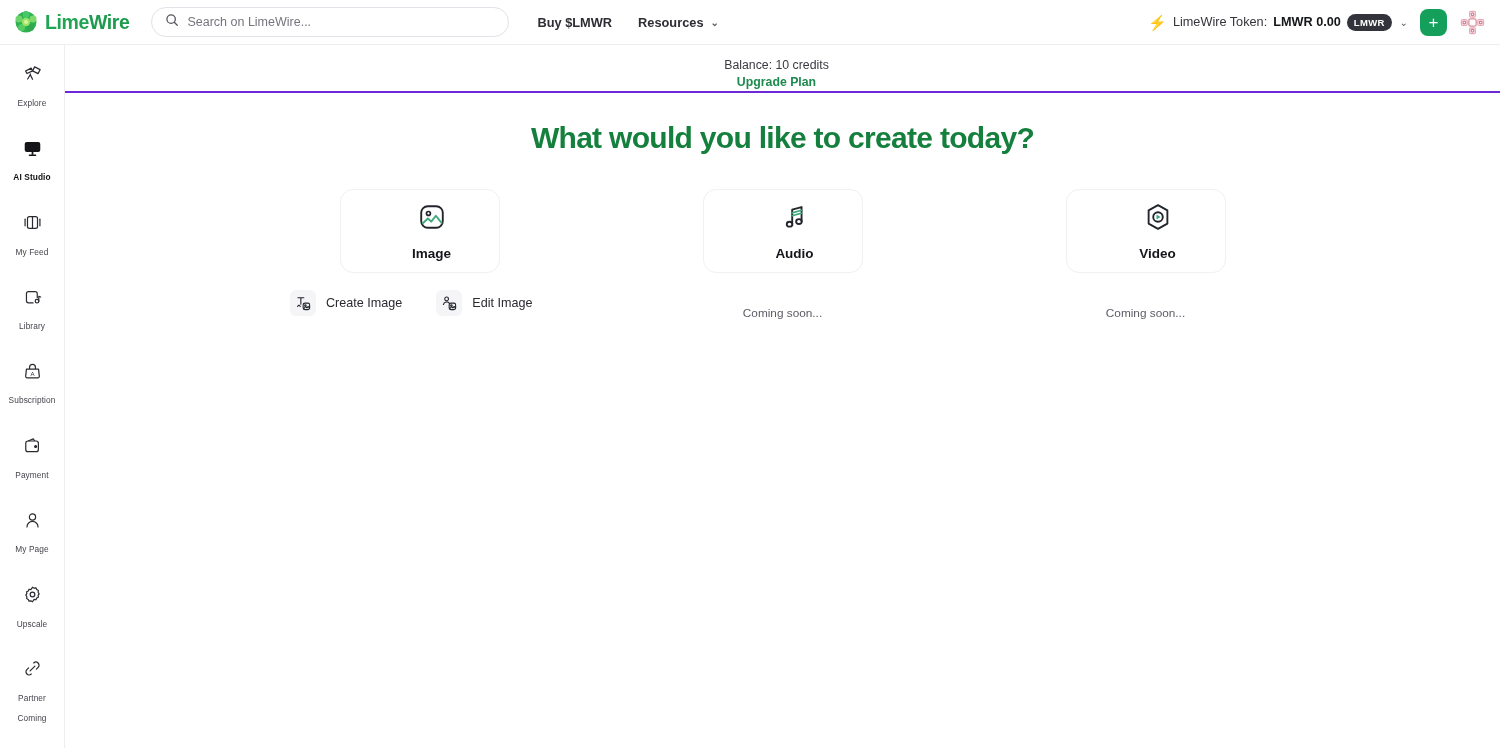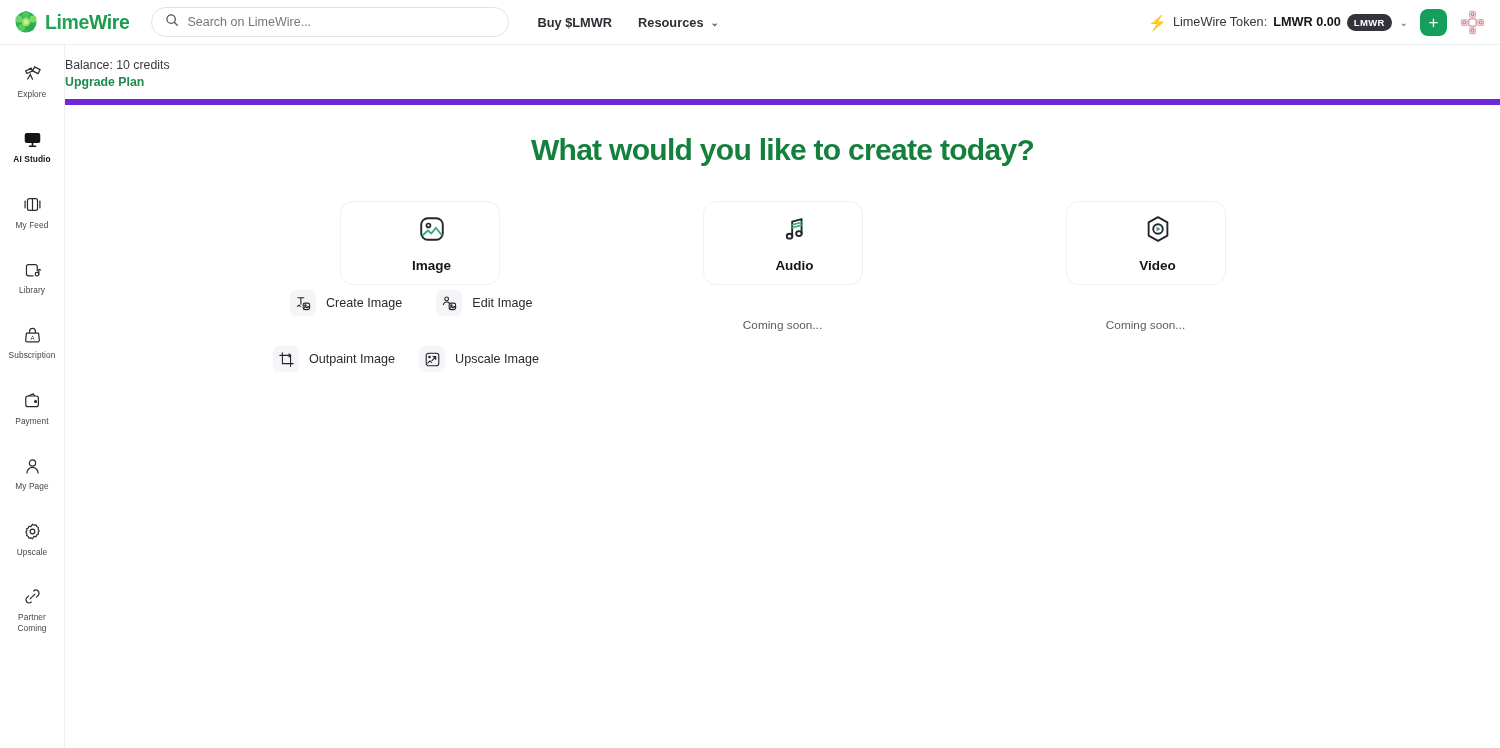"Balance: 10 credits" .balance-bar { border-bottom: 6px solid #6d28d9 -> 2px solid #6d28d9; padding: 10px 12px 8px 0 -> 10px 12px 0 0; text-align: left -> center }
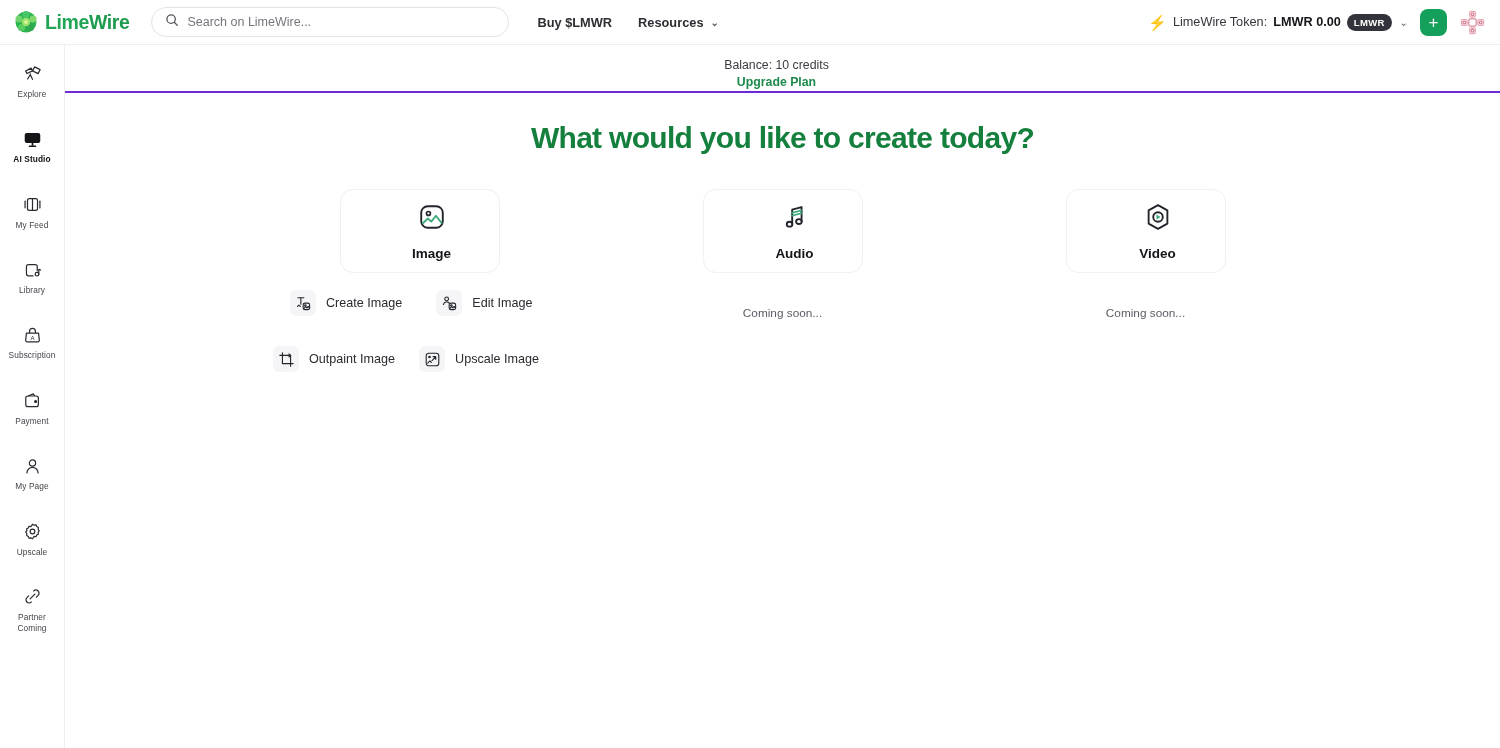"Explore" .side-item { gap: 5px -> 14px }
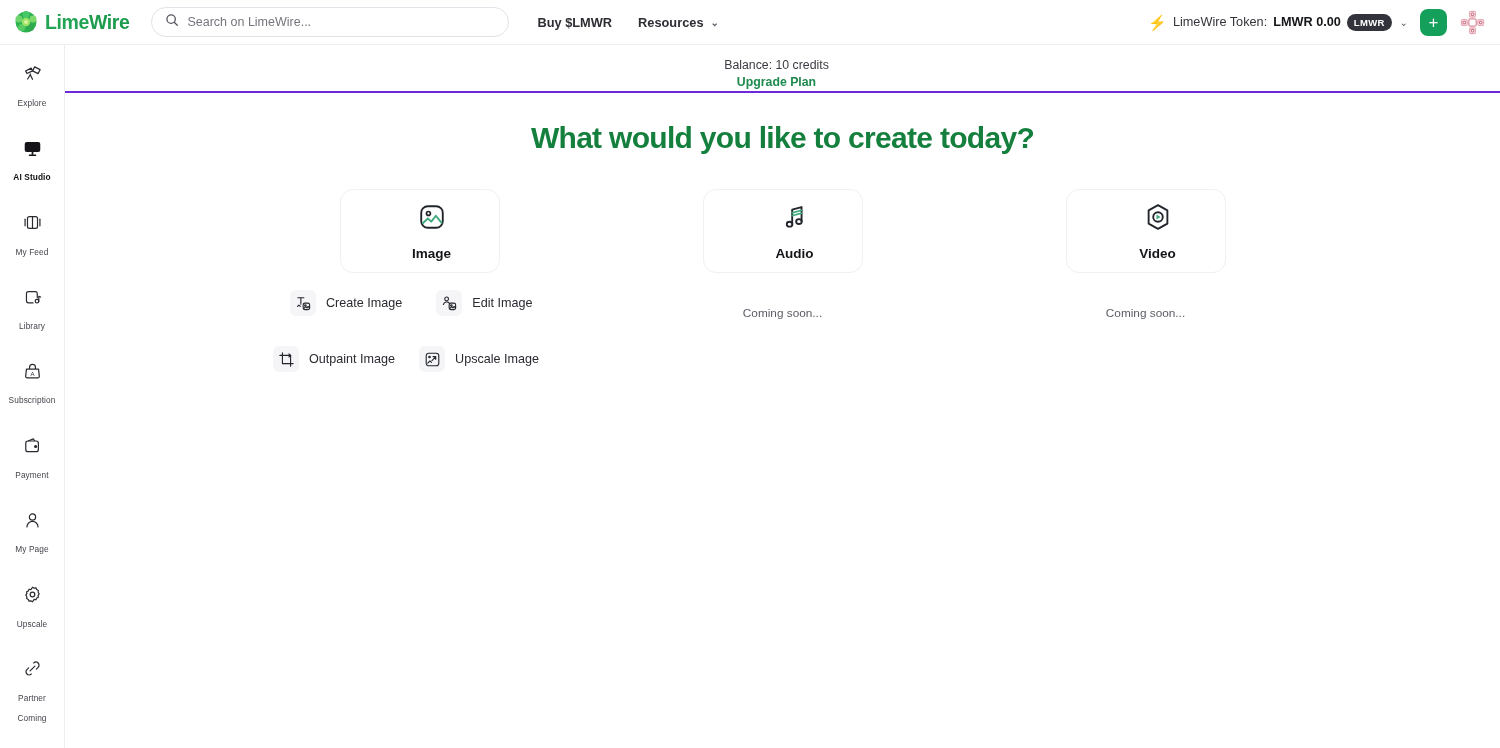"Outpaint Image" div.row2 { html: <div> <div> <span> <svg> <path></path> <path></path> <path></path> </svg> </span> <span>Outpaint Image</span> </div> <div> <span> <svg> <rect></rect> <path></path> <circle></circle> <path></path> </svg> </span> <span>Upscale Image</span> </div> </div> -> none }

- - - - -

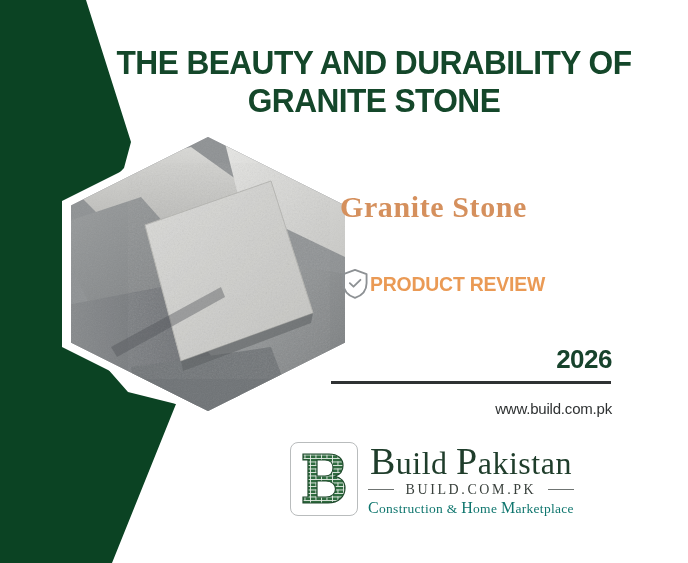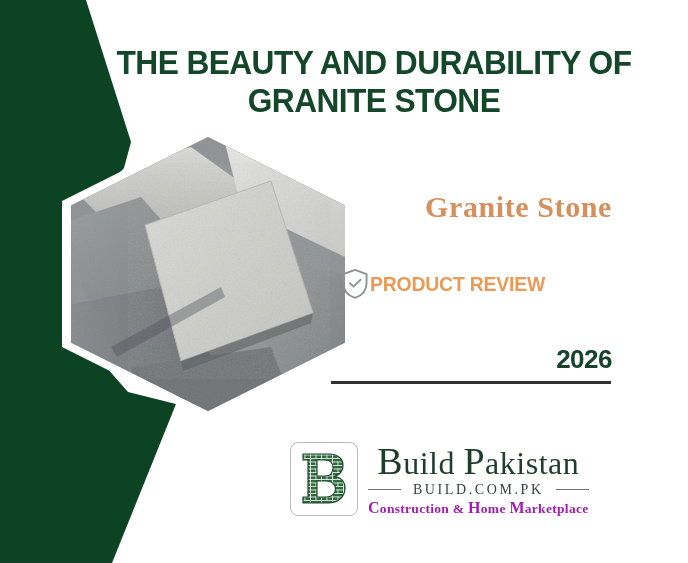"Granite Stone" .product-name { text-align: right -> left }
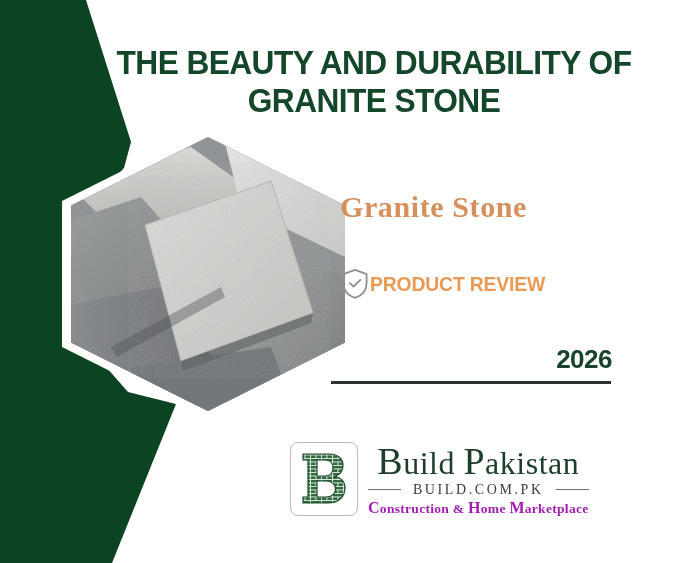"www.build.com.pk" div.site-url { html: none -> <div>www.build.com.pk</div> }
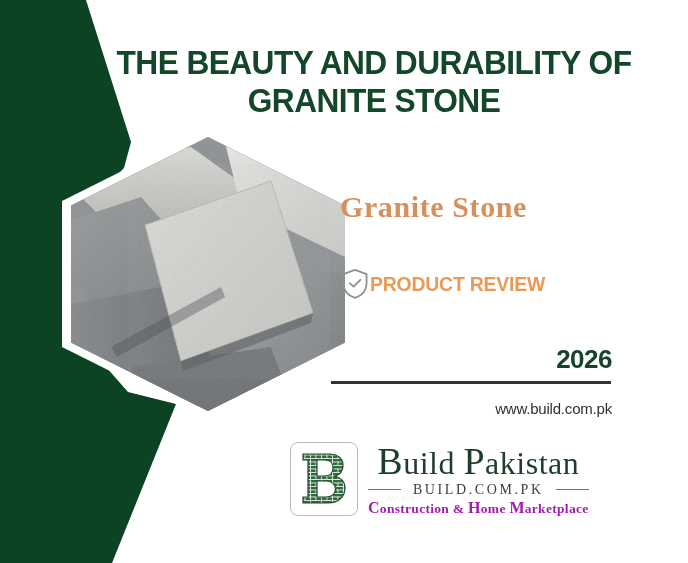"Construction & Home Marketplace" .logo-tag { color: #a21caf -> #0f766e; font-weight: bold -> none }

- - - - -

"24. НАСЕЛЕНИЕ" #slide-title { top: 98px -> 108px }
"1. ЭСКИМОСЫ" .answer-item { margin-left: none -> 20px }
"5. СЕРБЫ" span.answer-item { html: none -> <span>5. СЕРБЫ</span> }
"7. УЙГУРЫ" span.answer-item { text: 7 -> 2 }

- - - - -

- _PROBLEM STATEMENT_:
Would you write out exactly the lines above, starting at the line containing "gap: 5px ->" and stopping after the line containing "html: <div> <div>"? Omit the pictures.

- _ANSWER FOR THIS EXERCISE_:
"Explore" .side-item { gap: 5px -> 14px }
"Outpaint Image" div.row2 { html: <div> <div> <span> <svg> <path></path> <path></path> <path></path> </svg> </span> <span>Outpaint Image</span> </div> <div> <span> <svg> <rect></rect> <path></path> <circle></circle> <path></path> </svg> </span> <span>Upscale Image</span> </div> </div> -> none }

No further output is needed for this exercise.